Mageia 4.1 Released, LXLE 14.04 Review, and LibreOffice 4.2.5

by Ostatic Staff - Jun. 20, 2014

Today was another bountiful day in Linux news. First up, Mageia 4.1 maintenance release was announced. Non-techie Arindam Sen says LXLE 14.04 is the best LXDE distribution he's tested. Jamie Watson looks at Mint 17 KDE and Xfce release candidates. Marcel Gagne says goodbye to openSUSE and LibreOffice 4.2.5 Hits The Marketplace. All this and more in tonight's Linux news review.
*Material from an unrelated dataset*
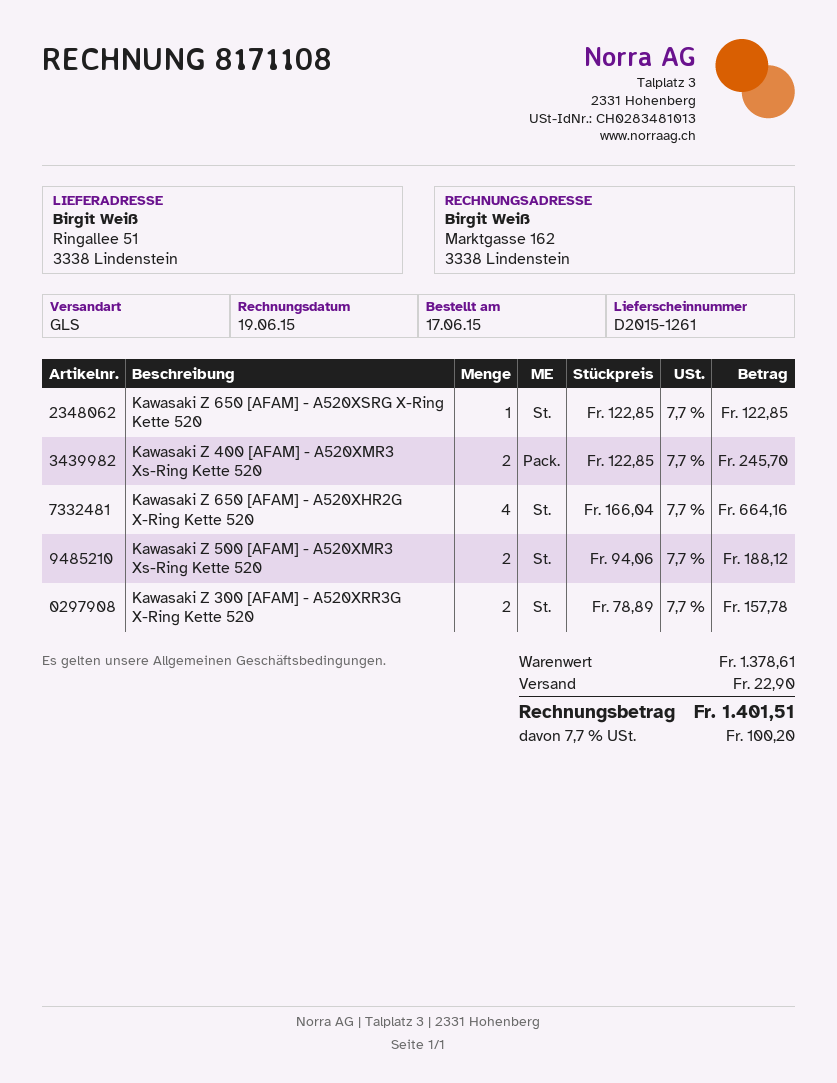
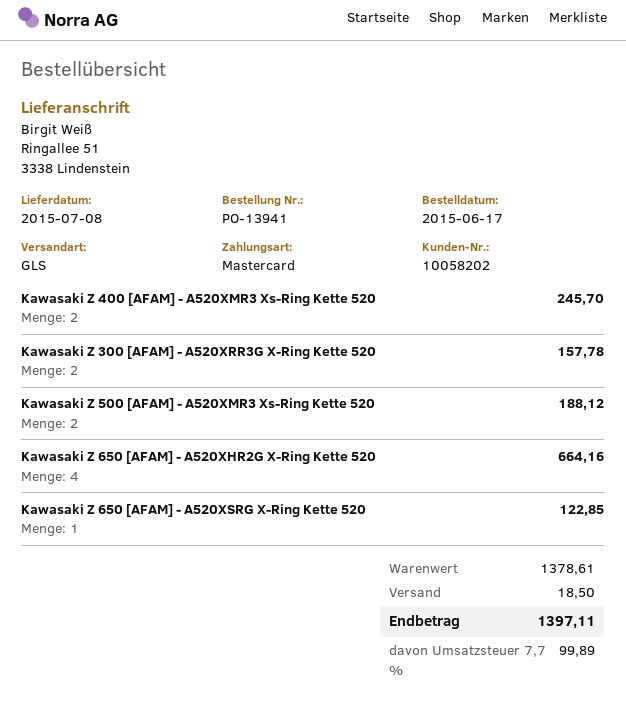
shipping: 22.90 -> 18.50
tax: 7.7% = 100.20 -> 7.7% = 99.89
total: 1401.51 -> 1397.11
Mageia 4.1, a security and bug fix release, was announced earlier today. Rémi Verschelde says if you've been keeping up with the periodic updates, you're already running 4.1. 'Among the updated packages you will find the Linux kernel (version 3.12.21), various drivers for your hardware, and updated software such as Libreoffice and Firefox. Another notable update is the fix for the well-known "Heartbleed" bug of OpenSSL.'

Arindam Sen, aka Non-techie, said today, " LXLE 14.04 is another beautiful release with lots of tweaks in it to ensure it looks attractive, works beautifully and stays more updated than the parent distro Lubuntu 14.04 LTS." He gives a thorough walk-through spiced up with benchmarks and graphs. So, check out more on "the best LXDE distro" out there.

Jamie Watson took a look at the KDE and Xfce release candidate versions of Linux Mint 17. After his tests he concluded, "I have installed these two RC distributions on my Acer Aspire One 725 (KDE) and Acer Aspire V5 (Xfce). Both are UEFI firmware systems, and both installed with absolutely no problems. All hardware was recognised and drivers were configured with no manual intervention." In other Mint news, Dedoimedo.com compares and contrasts the security of Linux Mint and Ubuntu.

In other Linux news, Goodbye OpenSUSE. Hello Fedora., A Linux distribution for science geeks, and Red Hat Receives Consensus Recommendation of “Buy” from Analysts.

And finally today, LibreOffice 4.2.5, "the fifth minor release of the most feature rich version of the software, ready for enterprise deployments," was released. With help from over 800 contributors, over 150 bugs were squashed. See the full announcement for download links and more.